▶ [Task directions]
How many lines of these entries hold the string "Real"? Answer with the number alone.

(Stored items)
■ ■ ■ ■

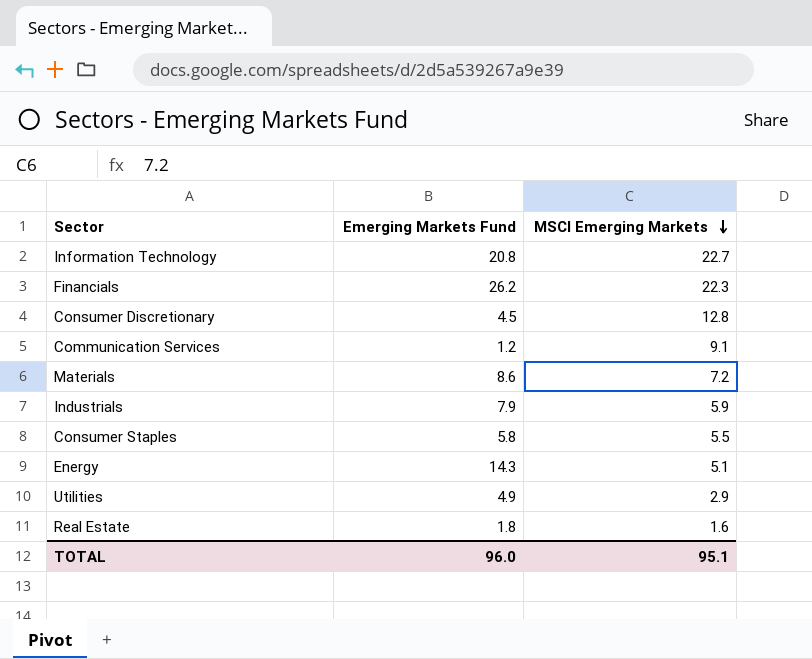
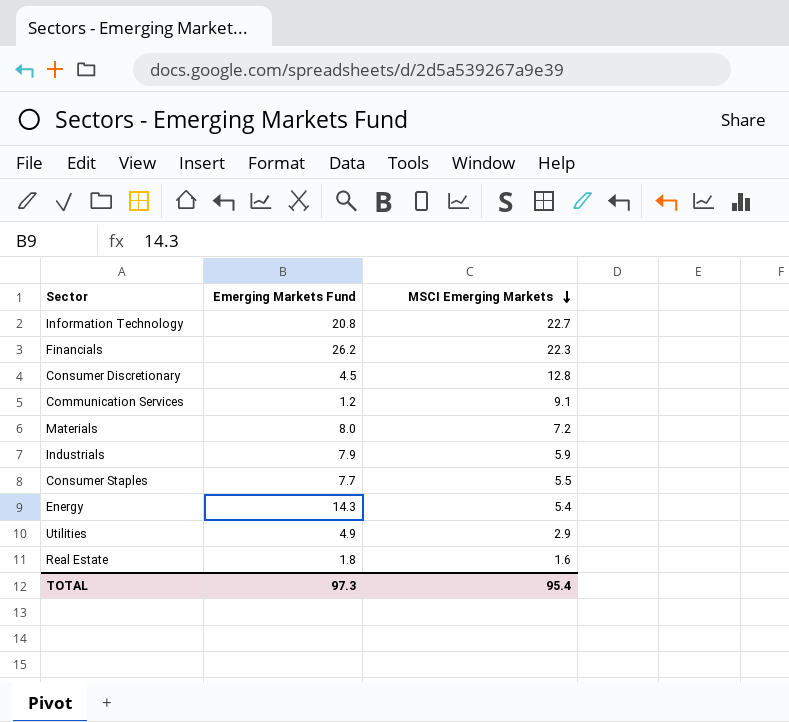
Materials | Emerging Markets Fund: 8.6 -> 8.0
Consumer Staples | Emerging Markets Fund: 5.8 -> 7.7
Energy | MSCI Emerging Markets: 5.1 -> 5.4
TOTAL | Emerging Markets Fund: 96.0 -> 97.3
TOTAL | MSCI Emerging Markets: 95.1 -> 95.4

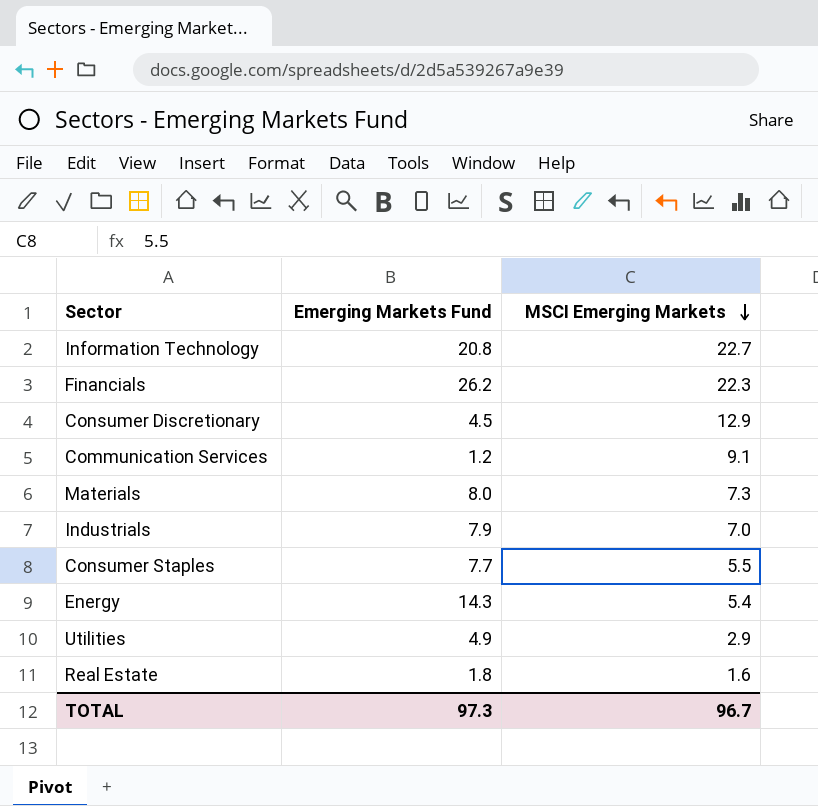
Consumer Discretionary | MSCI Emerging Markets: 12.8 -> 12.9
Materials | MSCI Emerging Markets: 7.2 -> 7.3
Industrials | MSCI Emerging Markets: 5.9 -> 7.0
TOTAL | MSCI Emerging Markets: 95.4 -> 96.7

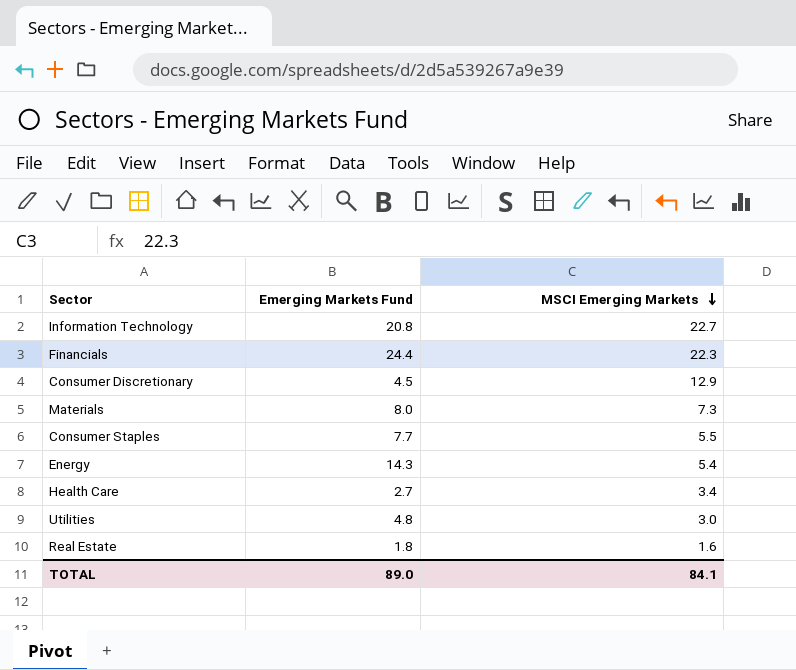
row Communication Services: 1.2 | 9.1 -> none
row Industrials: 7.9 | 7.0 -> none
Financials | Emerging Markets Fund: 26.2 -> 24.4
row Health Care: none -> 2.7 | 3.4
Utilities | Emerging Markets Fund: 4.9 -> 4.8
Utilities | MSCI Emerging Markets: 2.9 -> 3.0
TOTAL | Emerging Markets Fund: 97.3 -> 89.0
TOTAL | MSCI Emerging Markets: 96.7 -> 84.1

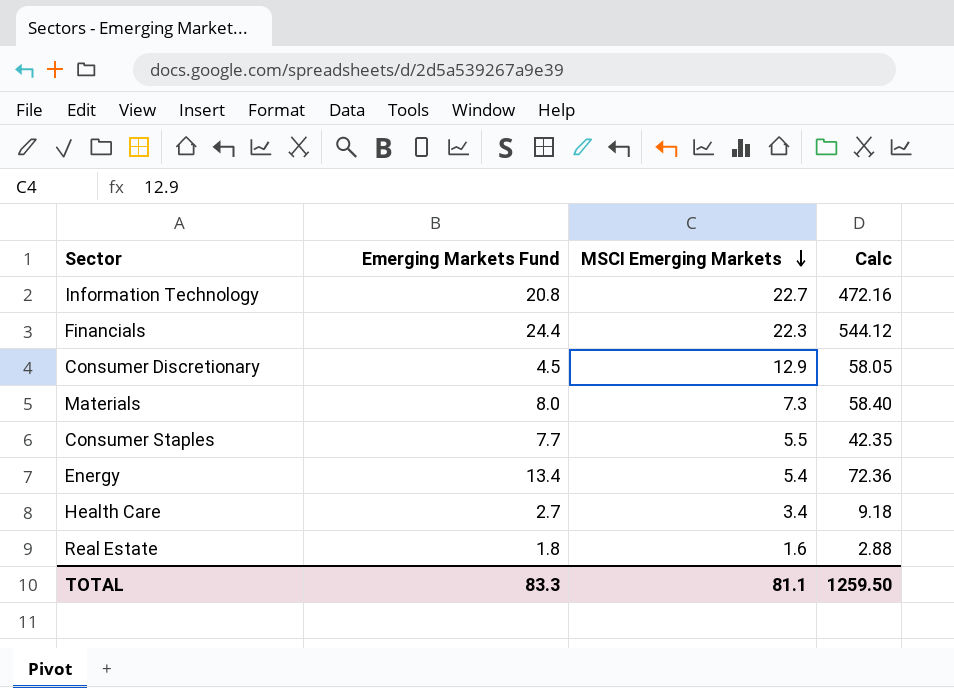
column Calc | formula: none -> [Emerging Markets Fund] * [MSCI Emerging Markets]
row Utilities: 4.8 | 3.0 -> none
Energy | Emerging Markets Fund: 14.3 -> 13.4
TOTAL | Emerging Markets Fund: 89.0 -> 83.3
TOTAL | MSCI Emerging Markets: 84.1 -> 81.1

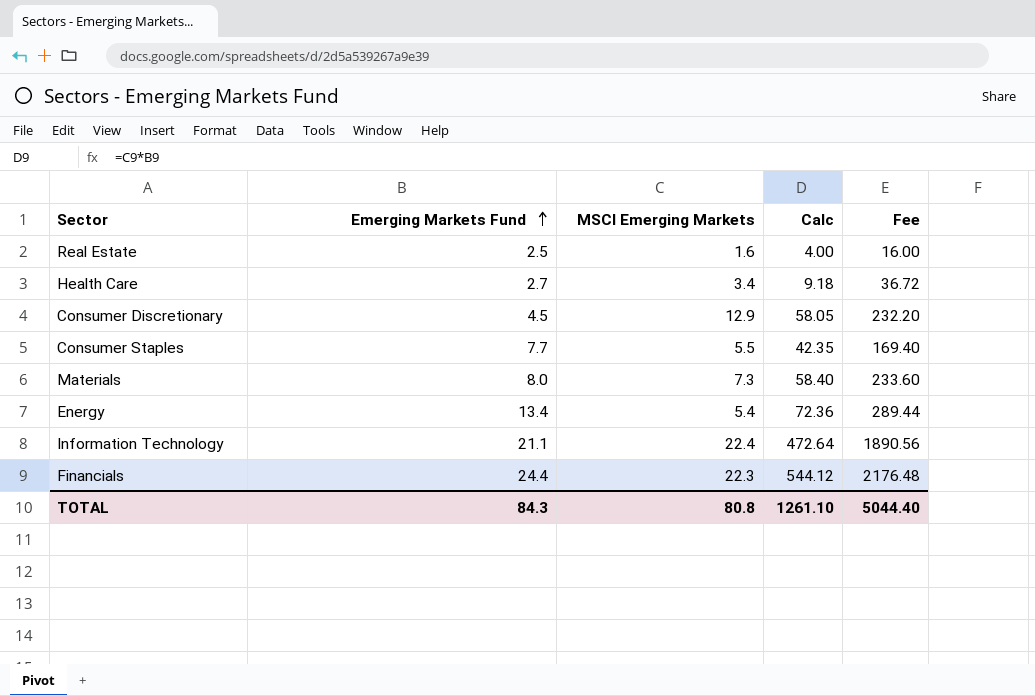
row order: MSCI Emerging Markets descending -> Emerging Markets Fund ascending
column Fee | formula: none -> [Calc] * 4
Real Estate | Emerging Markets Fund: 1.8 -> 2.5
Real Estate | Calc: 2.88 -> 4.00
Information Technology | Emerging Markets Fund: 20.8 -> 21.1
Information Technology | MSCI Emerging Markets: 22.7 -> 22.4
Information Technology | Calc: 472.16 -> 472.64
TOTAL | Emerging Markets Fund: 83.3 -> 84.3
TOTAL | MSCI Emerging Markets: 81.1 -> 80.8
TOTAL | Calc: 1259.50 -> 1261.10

■ ■ ■ ■

▶ [Solution]
2